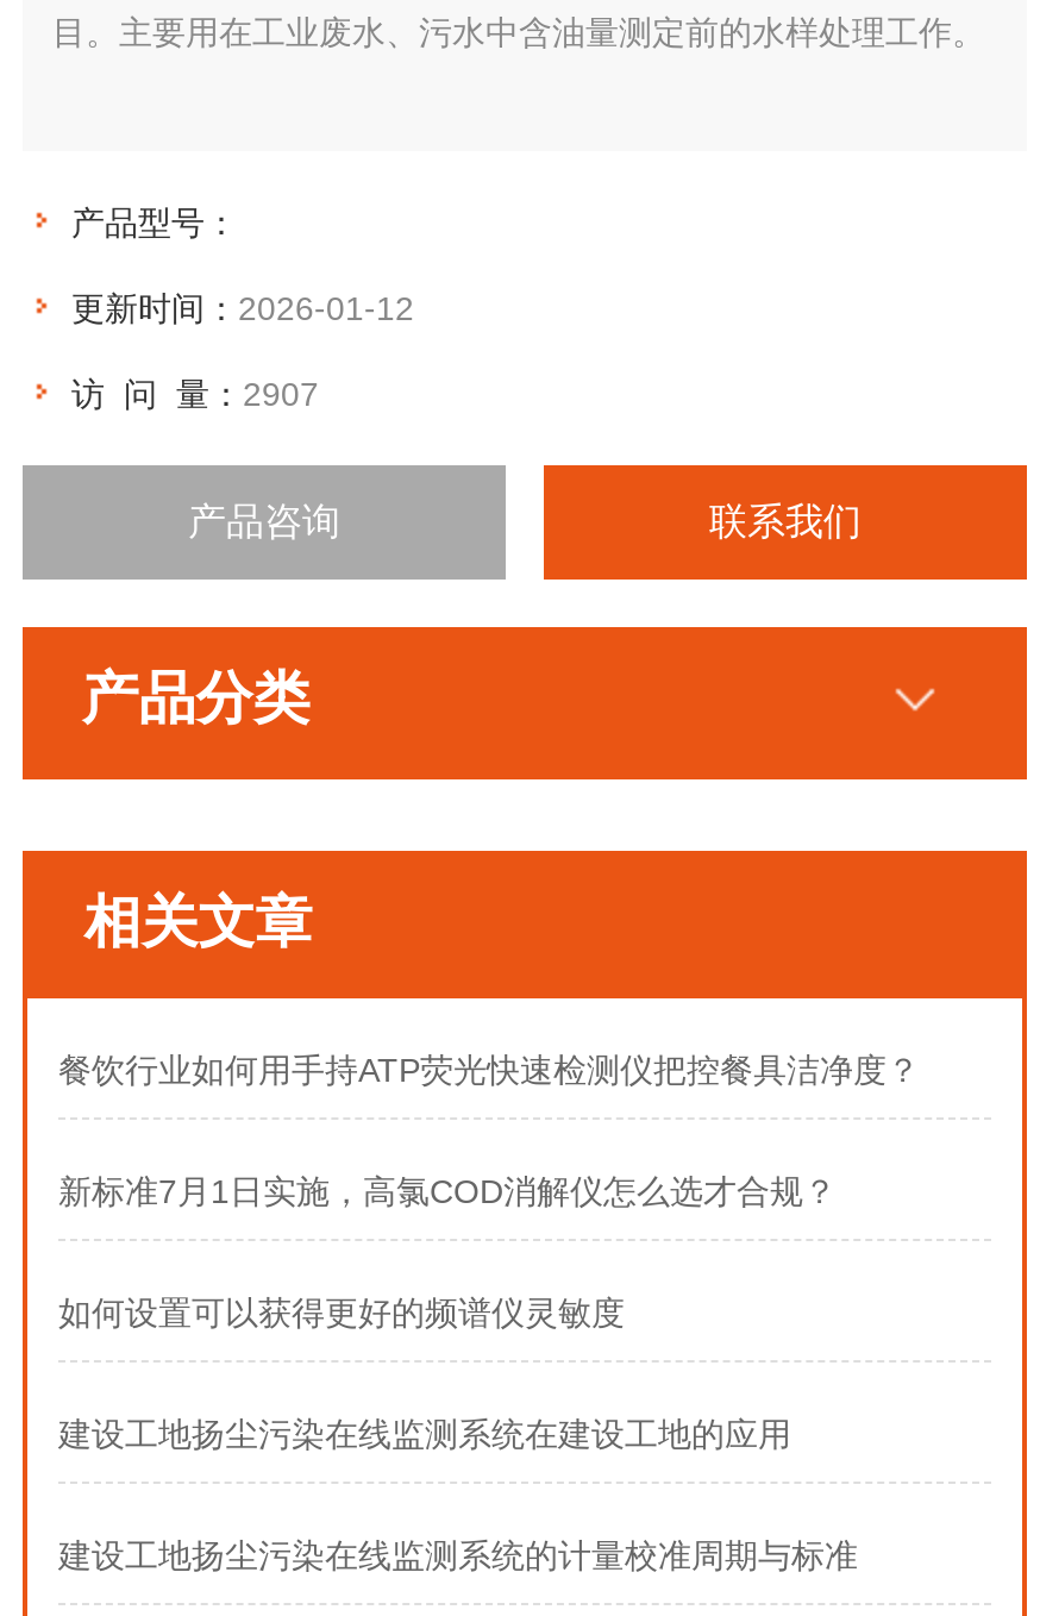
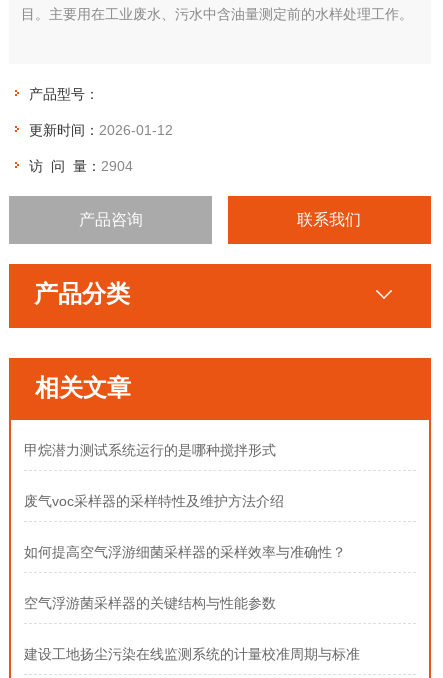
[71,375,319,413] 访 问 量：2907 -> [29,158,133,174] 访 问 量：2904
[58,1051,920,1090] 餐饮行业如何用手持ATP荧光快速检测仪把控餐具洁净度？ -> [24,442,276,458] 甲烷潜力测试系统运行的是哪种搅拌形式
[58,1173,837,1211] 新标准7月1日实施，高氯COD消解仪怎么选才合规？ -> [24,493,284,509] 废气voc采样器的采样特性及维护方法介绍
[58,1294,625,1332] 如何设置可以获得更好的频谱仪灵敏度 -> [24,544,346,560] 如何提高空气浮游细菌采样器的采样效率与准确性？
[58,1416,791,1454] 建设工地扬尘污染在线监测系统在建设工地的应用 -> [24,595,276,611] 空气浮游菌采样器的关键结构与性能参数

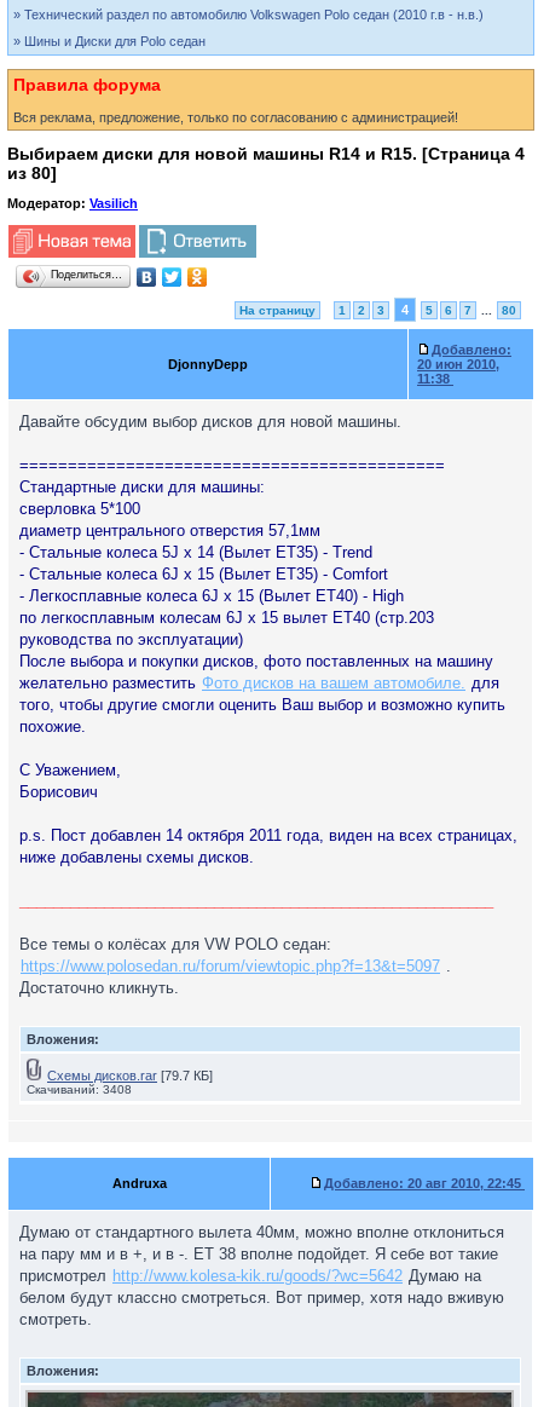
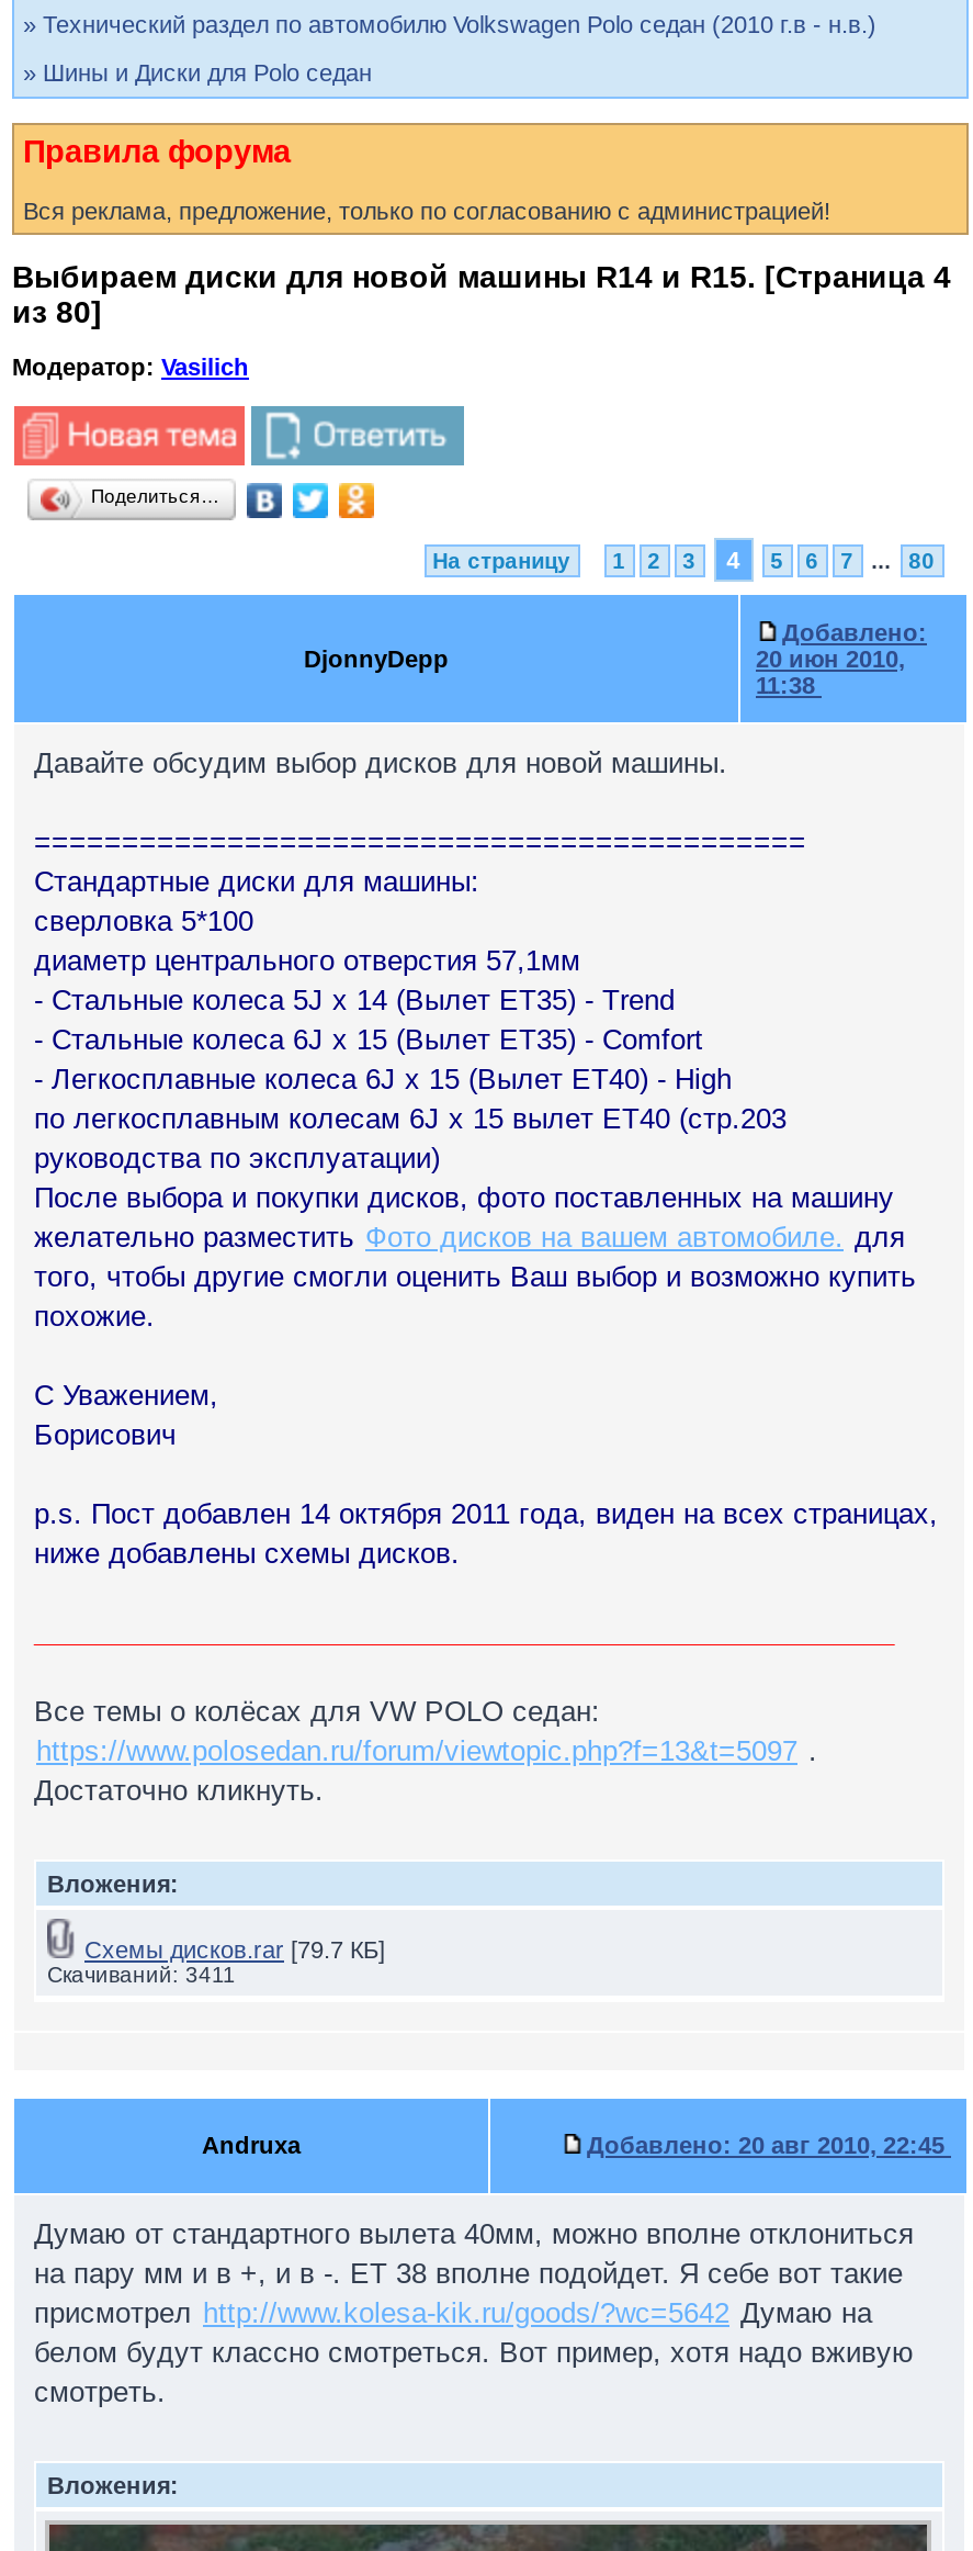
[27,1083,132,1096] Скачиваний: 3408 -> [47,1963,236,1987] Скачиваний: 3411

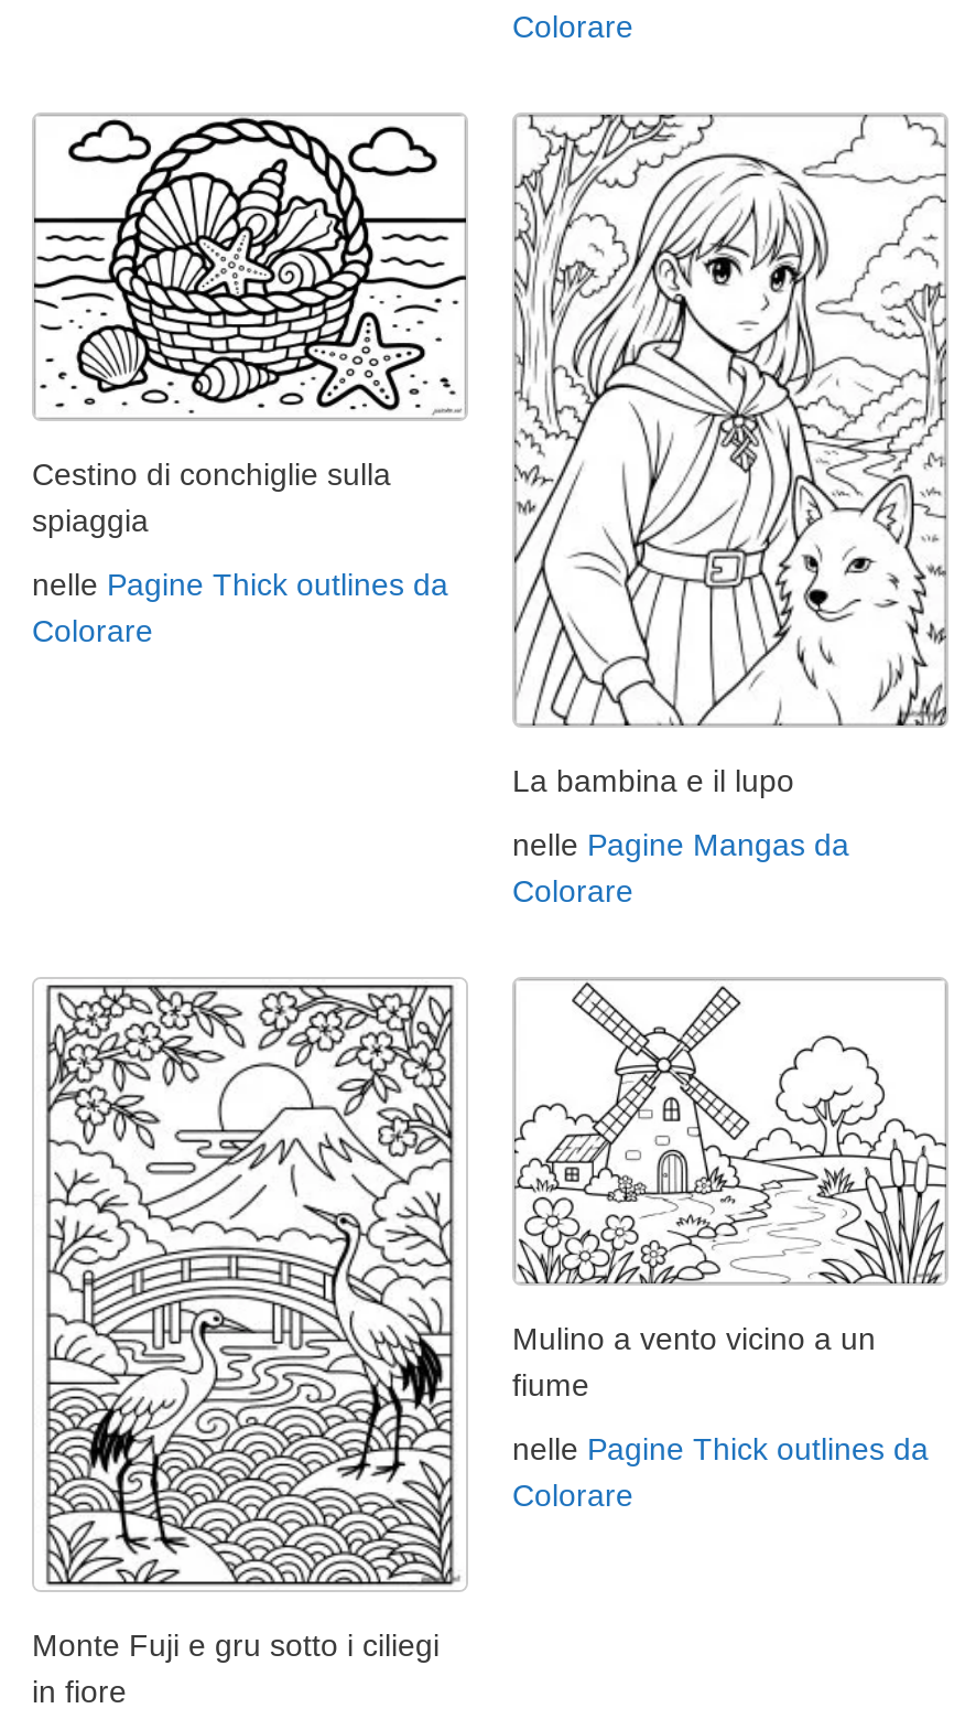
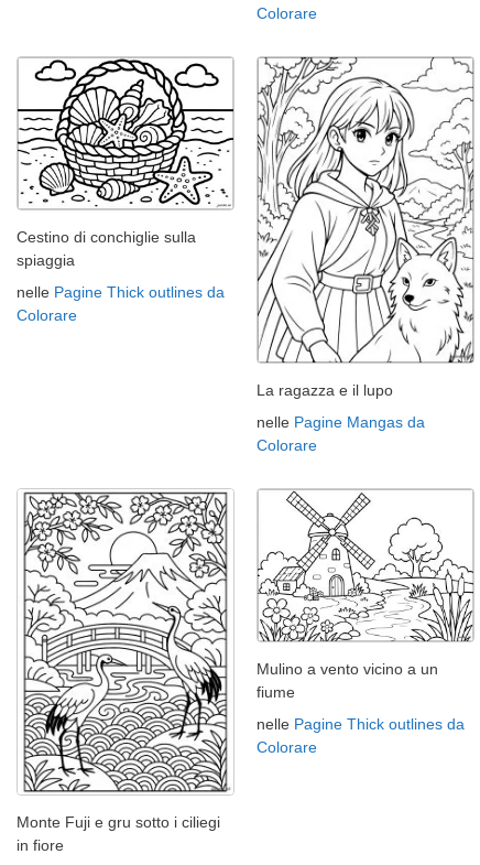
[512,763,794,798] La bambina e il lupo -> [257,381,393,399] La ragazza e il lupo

● ● ● ● ● ● ●

◆ TRY IT
A faithful copy of every record is required, with no pictures included.

◆ OUTPUT OF THE TASK
[71,375,319,413] 访 问 量：2907 -> [29,158,133,174] 访 问 量：2904
[58,1051,920,1090] 餐饮行业如何用手持ATP荧光快速检测仪把控餐具洁净度？ -> [24,442,276,458] 甲烷潜力测试系统运行的是哪种搅拌形式
[58,1173,837,1211] 新标准7月1日实施，高氯COD消解仪怎么选才合规？ -> [24,493,284,509] 废气voc采样器的采样特性及维护方法介绍
[58,1294,625,1332] 如何设置可以获得更好的频谱仪灵敏度 -> [24,544,346,560] 如何提高空气浮游细菌采样器的采样效率与准确性？
[58,1416,791,1454] 建设工地扬尘污染在线监测系统在建设工地的应用 -> [24,595,276,611] 空气浮游菌采样器的关键结构与性能参数

[27,1083,132,1096] Скачиваний: 3408 -> [47,1963,236,1987] Скачиваний: 3411

[512,763,794,798] La bambina e il lupo -> [257,381,393,399] La ragazza e il lupo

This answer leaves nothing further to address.